>>

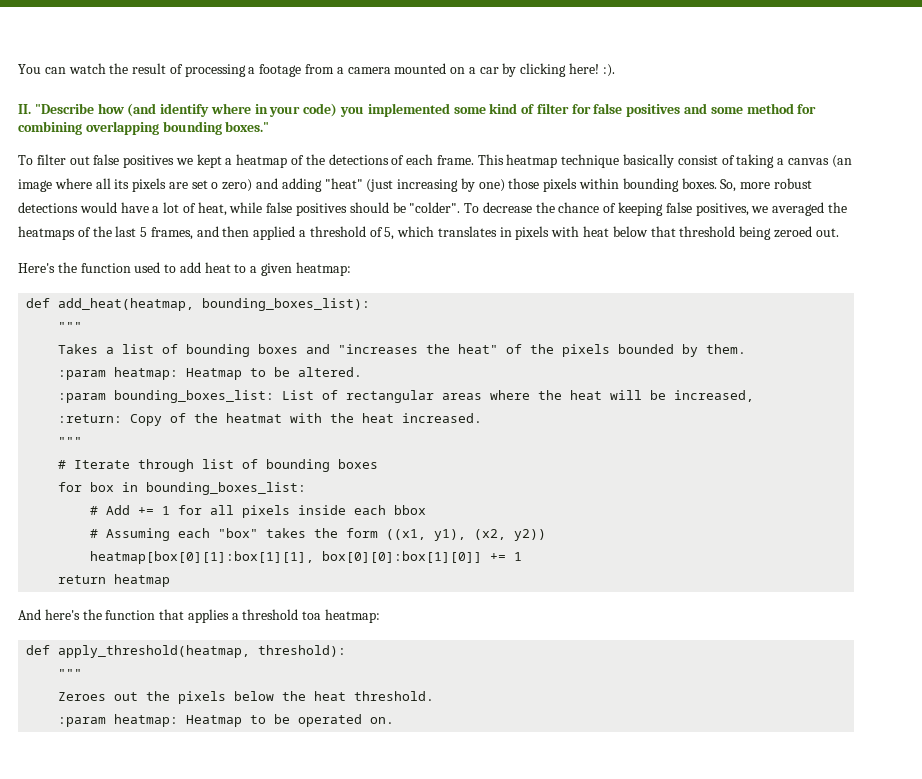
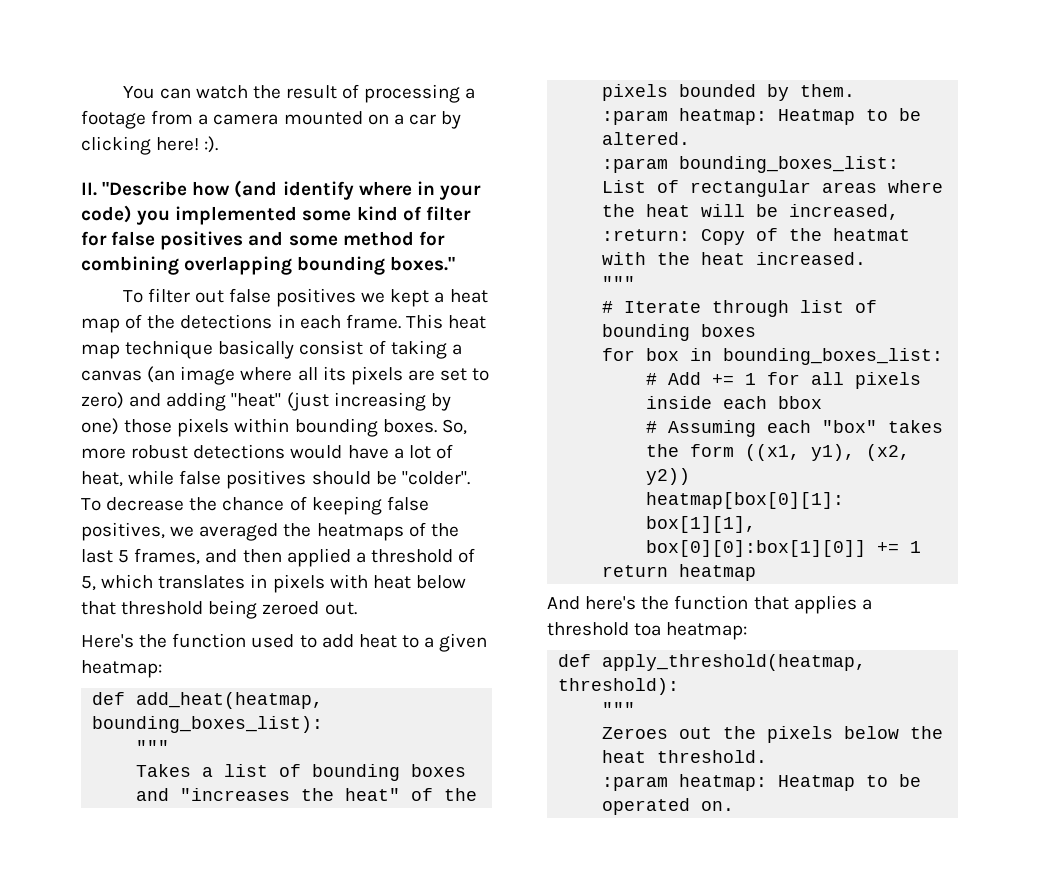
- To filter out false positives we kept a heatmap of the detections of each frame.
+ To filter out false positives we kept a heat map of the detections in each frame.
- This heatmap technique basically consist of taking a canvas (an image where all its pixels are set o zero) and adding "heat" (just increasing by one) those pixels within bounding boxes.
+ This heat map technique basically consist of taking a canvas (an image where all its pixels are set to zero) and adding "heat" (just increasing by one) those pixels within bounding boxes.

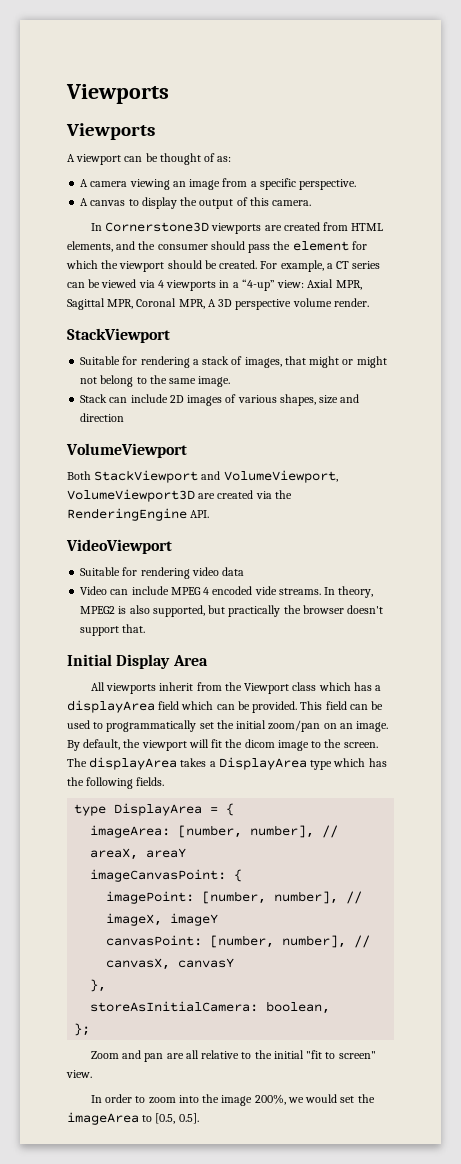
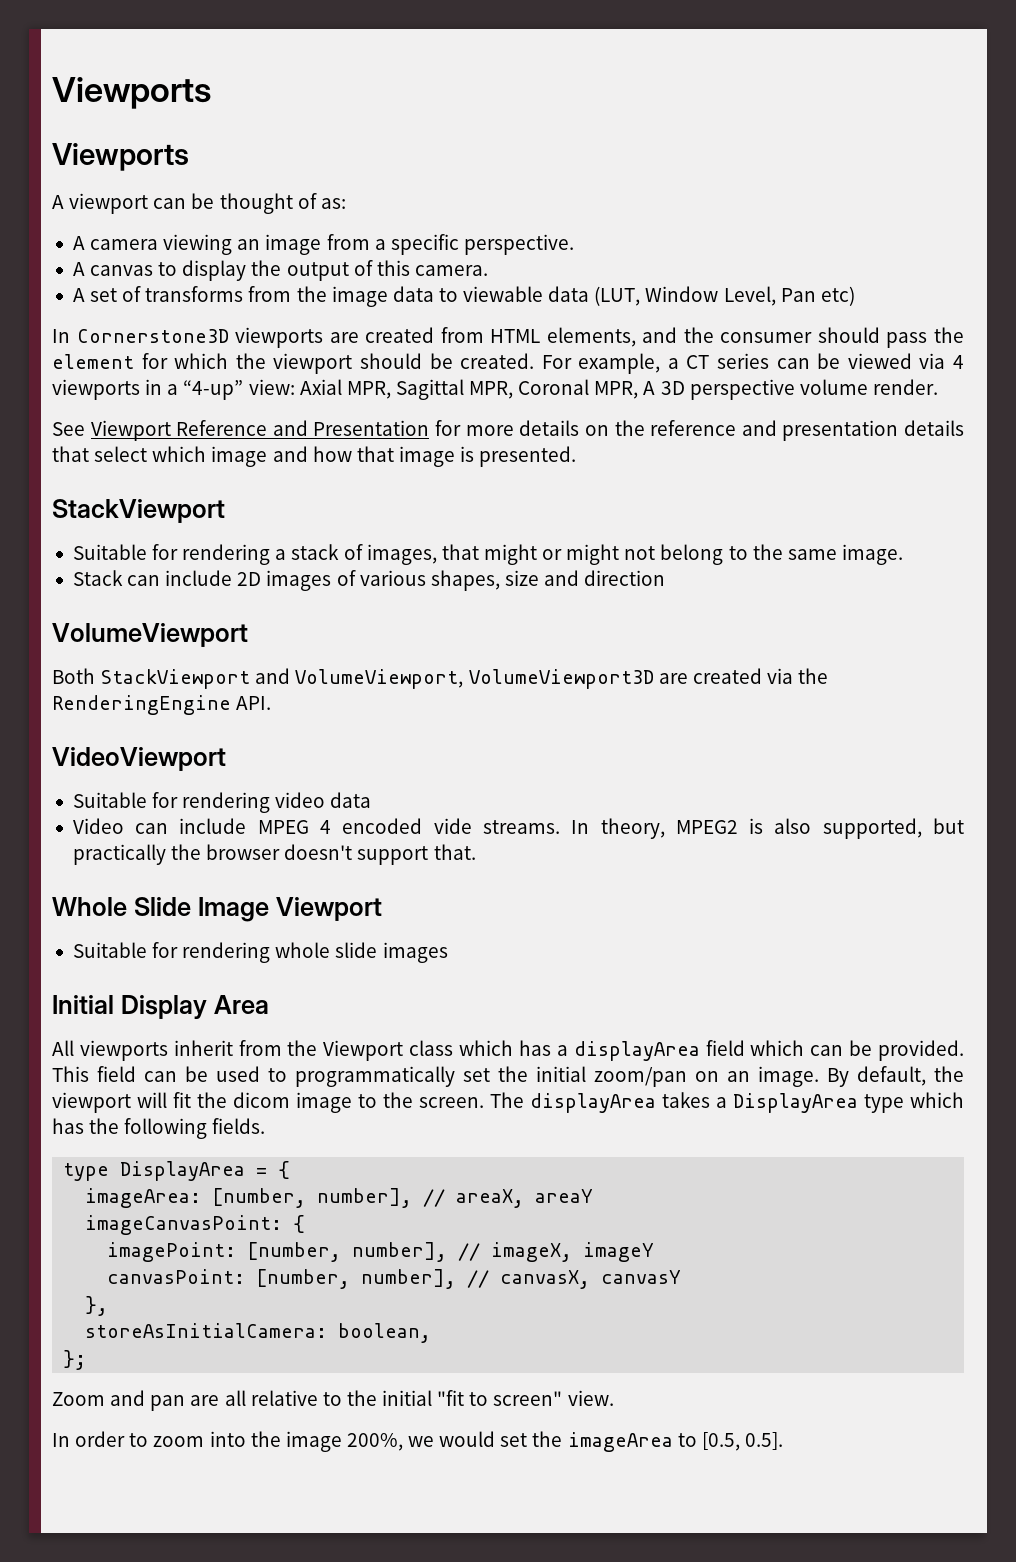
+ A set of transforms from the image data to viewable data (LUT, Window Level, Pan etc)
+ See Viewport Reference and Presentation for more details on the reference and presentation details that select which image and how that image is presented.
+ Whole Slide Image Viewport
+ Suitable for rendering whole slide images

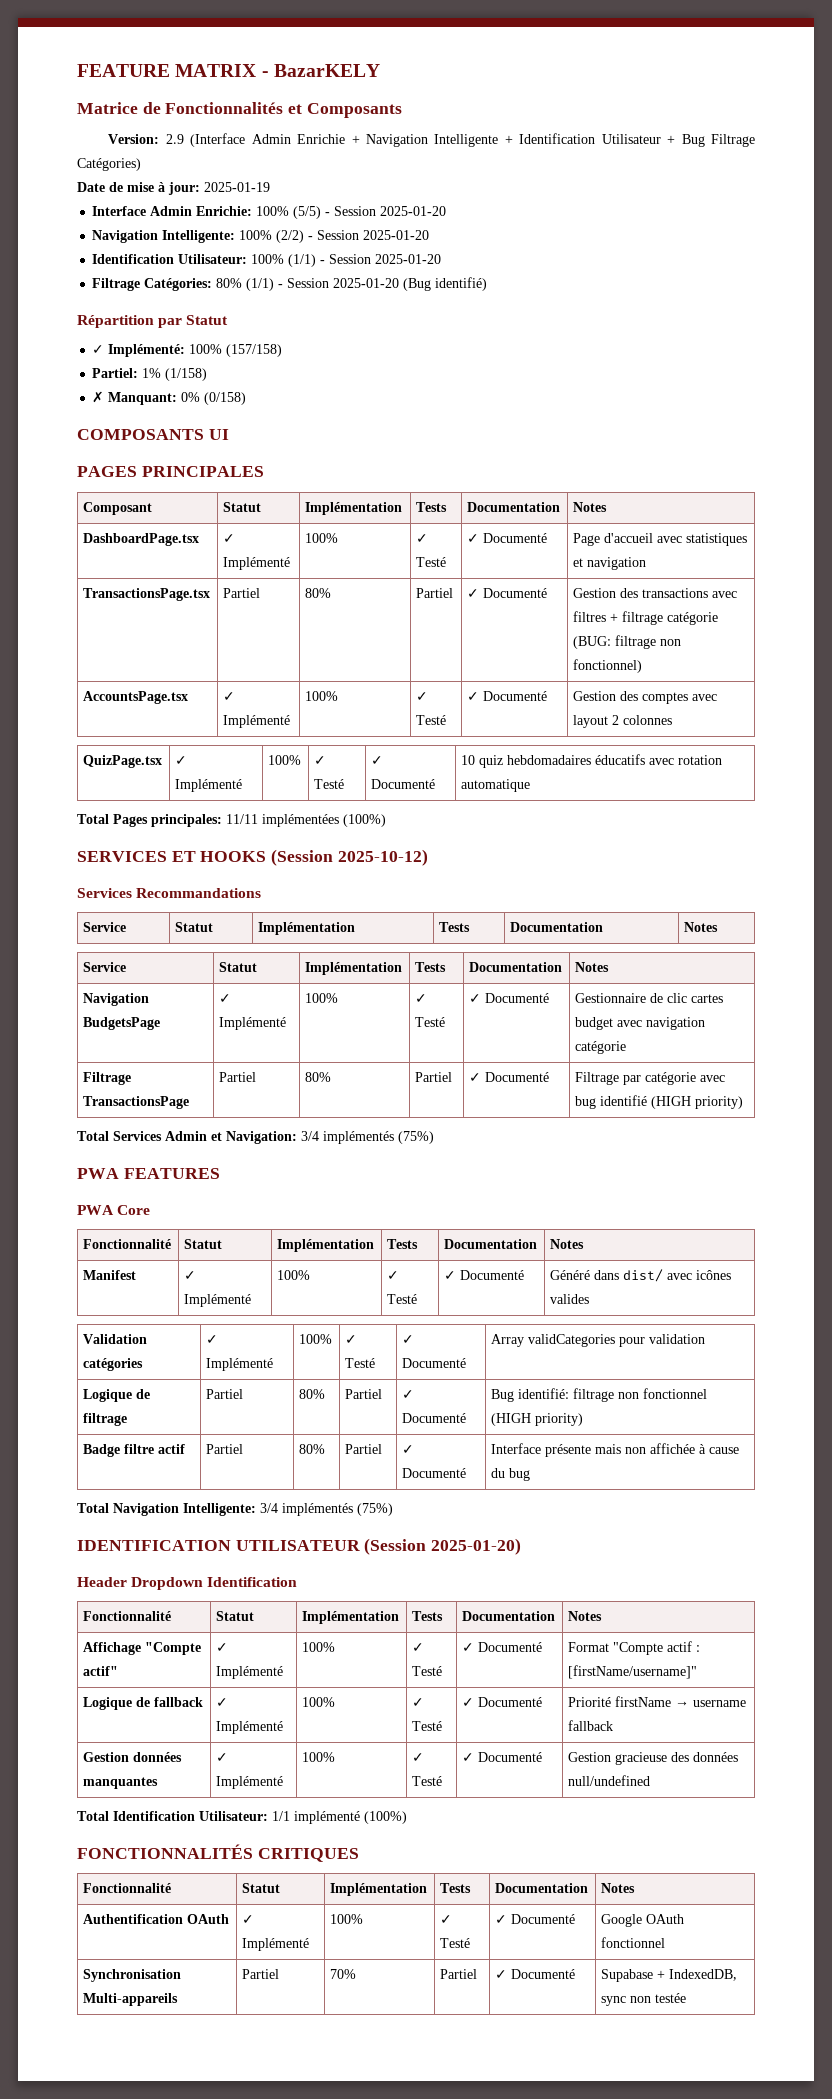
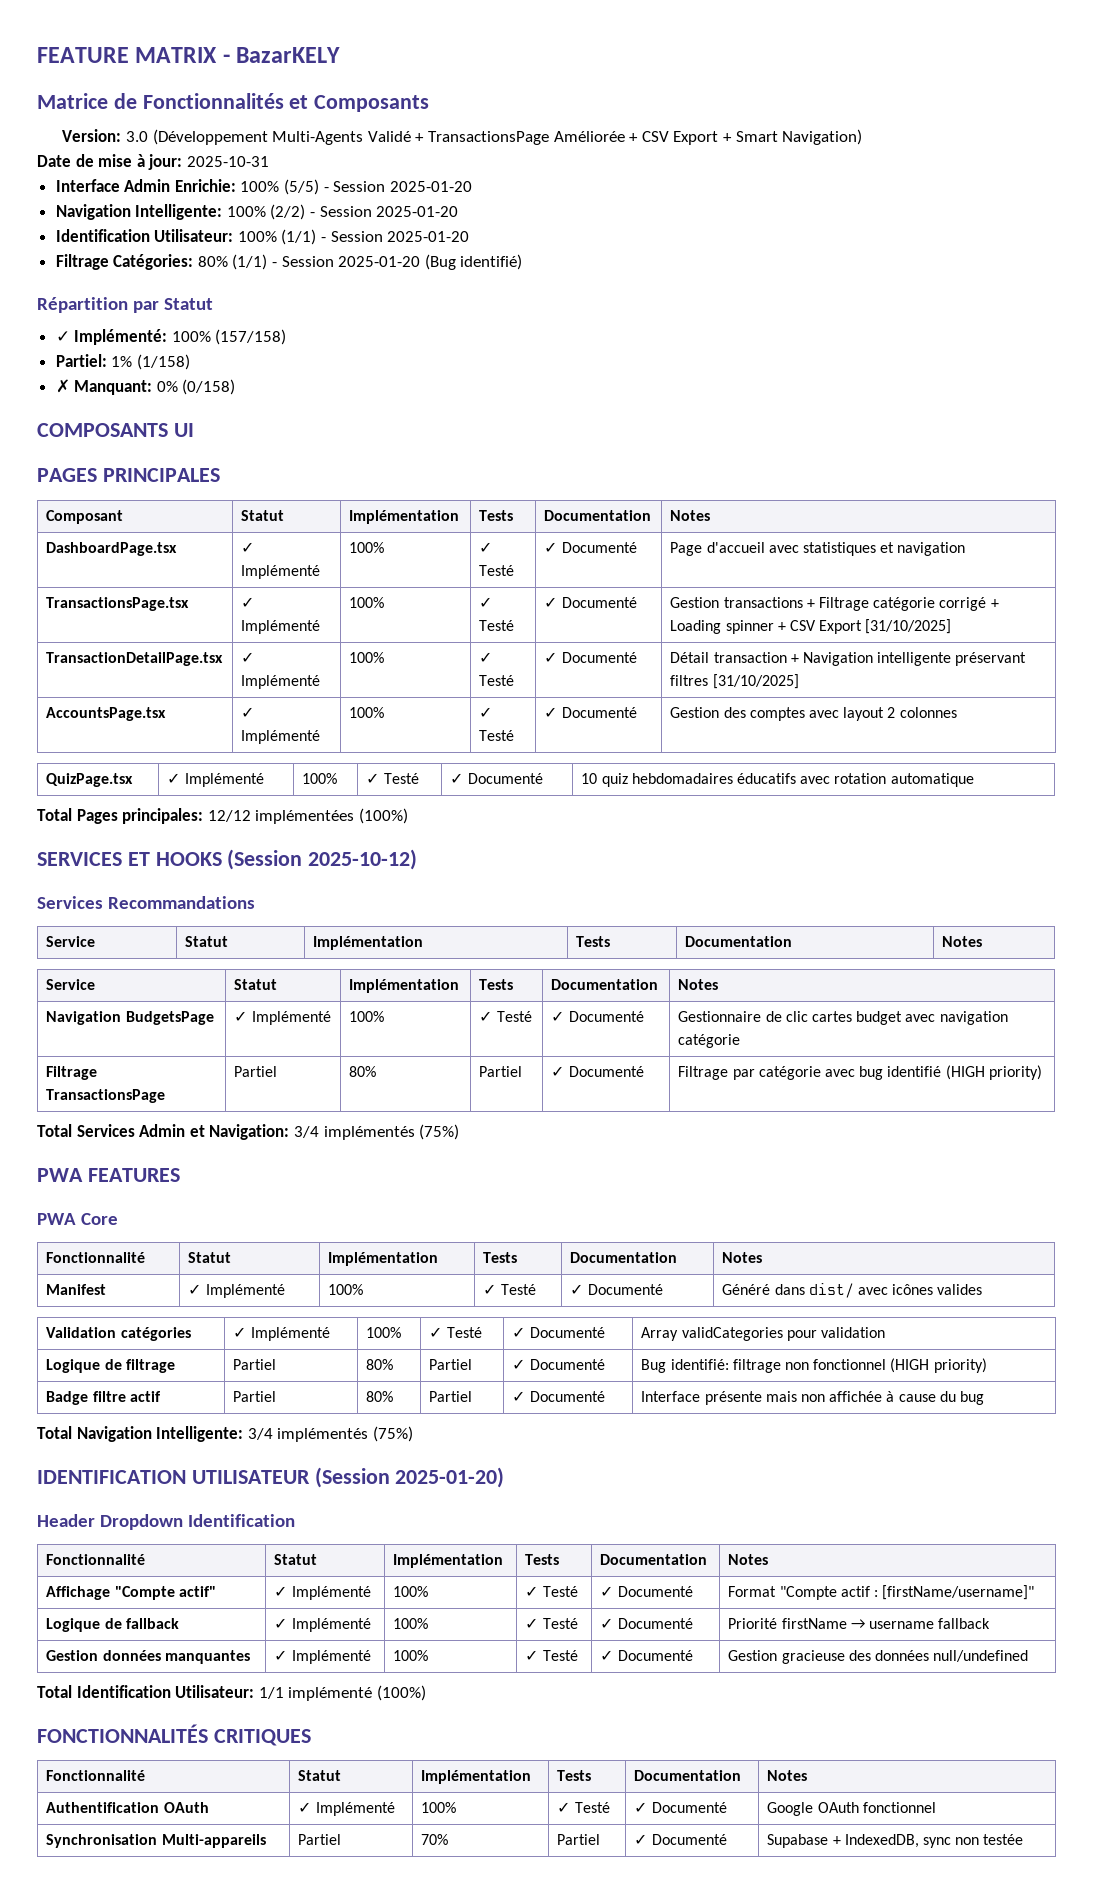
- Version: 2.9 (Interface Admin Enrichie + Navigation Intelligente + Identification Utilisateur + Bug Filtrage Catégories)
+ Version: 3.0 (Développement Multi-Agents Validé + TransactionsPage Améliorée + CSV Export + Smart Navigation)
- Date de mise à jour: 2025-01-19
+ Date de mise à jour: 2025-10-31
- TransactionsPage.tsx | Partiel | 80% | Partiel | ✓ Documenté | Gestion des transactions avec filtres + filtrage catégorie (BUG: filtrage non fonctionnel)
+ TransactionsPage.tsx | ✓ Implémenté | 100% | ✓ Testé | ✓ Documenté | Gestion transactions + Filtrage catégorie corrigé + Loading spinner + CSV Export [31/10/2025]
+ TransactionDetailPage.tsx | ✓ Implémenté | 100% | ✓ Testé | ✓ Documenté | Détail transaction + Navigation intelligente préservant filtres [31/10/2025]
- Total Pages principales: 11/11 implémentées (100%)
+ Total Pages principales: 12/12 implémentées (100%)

<<

▸ **TO DO**:
Leaving the pictures behind, return every line above exactly.

▸ **ANSWER SECTION**:
- To filter out false positives we kept a heatmap of the detections of each frame.
+ To filter out false positives we kept a heat map of the detections in each frame.
- This heatmap technique basically consist of taking a canvas (an image where all its pixels are set o zero) and adding "heat" (just increasing by one) those pixels within bounding boxes.
+ This heat map technique basically consist of taking a canvas (an image where all its pixels are set to zero) and adding "heat" (just increasing by one) those pixels within bounding boxes.

+ A set of transforms from the image data to viewable data (LUT, Window Level, Pan etc)
+ See Viewport Reference and Presentation for more details on the reference and presentation details that select which image and how that image is presented.
+ Whole Slide Image Viewport
+ Suitable for rendering whole slide images

- Version: 2.9 (Interface Admin Enrichie + Navigation Intelligente + Identification Utilisateur + Bug Filtrage Catégories)
+ Version: 3.0 (Développement Multi-Agents Validé + TransactionsPage Améliorée + CSV Export + Smart Navigation)
- Date de mise à jour: 2025-01-19
+ Date de mise à jour: 2025-10-31
- TransactionsPage.tsx | Partiel | 80% | Partiel | ✓ Documenté | Gestion des transactions avec filtres + filtrage catégorie (BUG: filtrage non fonctionnel)
+ TransactionsPage.tsx | ✓ Implémenté | 100% | ✓ Testé | ✓ Documenté | Gestion transactions + Filtrage catégorie corrigé + Loading spinner + CSV Export [31/10/2025]
+ TransactionDetailPage.tsx | ✓ Implémenté | 100% | ✓ Testé | ✓ Documenté | Détail transaction + Navigation intelligente préservant filtres [31/10/2025]
- Total Pages principales: 11/11 implémentées (100%)
+ Total Pages principales: 12/12 implémentées (100%)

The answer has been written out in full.